### Exercise details:
Could you return all of the entries word for word, minus any pictures?

[Extracted data entries]

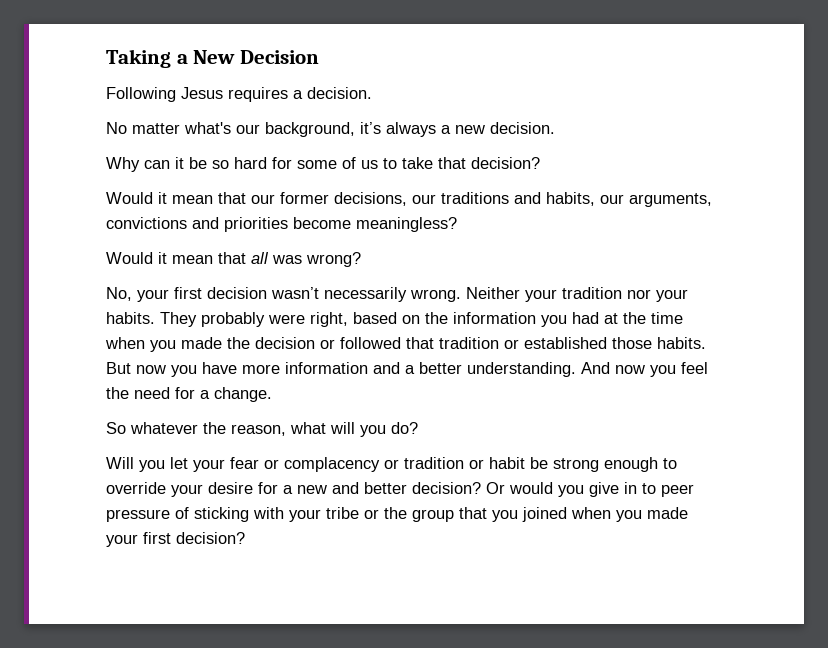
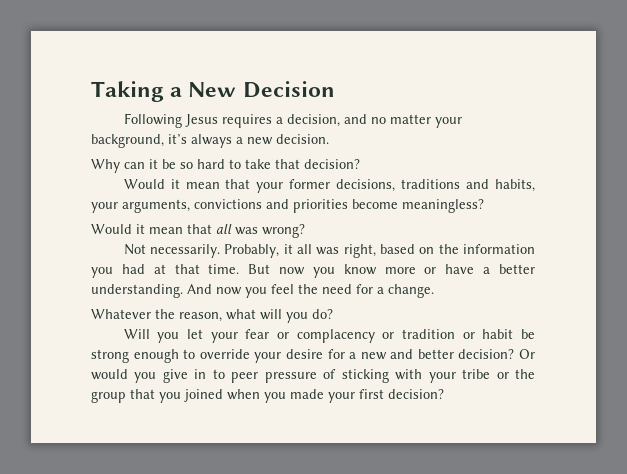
[307,87,372,99] [106,122,260,134] decision. // No matter what's our -> [286,114,462,128] decision, and no matter your
[272,157,378,169] for some of us -> (225, 164) none
[251,194,275,204] our -> [256,182,284,193] your
[412,194,436,204] our -> (396, 185) none
[600,194,624,204] our -> [91,202,118,213] your
[106,287,688,302] [106,312,305,327] No, your first decision wasn’t necessarily wrong. Neither your tradition nor your habits. They probably were -> [123,244,340,258] Not necessarily. Probably, it all was
[623,312,683,324] [105,337,706,352] [106,362,400,377] the time when you made the decision or followed that tradition or established those habits. But now you have more information and -> [174,264,475,278] that time. But now you know more or have
[106,422,198,434] So whatever -> [91,309,151,319] Whatever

### Your solution:
[307,87,372,99] [106,122,260,134] decision. // No matter what's our -> [286,114,462,128] decision, and no matter your
[272,157,378,169] for some of us -> (225, 164) none
[251,194,275,204] our -> [256,182,284,193] your
[412,194,436,204] our -> (396, 185) none
[600,194,624,204] our -> [91,202,118,213] your
[106,287,688,302] [106,312,305,327] No, your first decision wasn’t necessarily wrong. Neither your tradition nor your habits. They probably were -> [123,244,340,258] Not necessarily. Probably, it all was
[623,312,683,324] [105,337,706,352] [106,362,400,377] the time when you made the decision or followed that tradition or established those habits. But now you have more information and -> [174,264,475,278] that time. But now you know more or have
[106,422,198,434] So whatever -> [91,309,151,319] Whatever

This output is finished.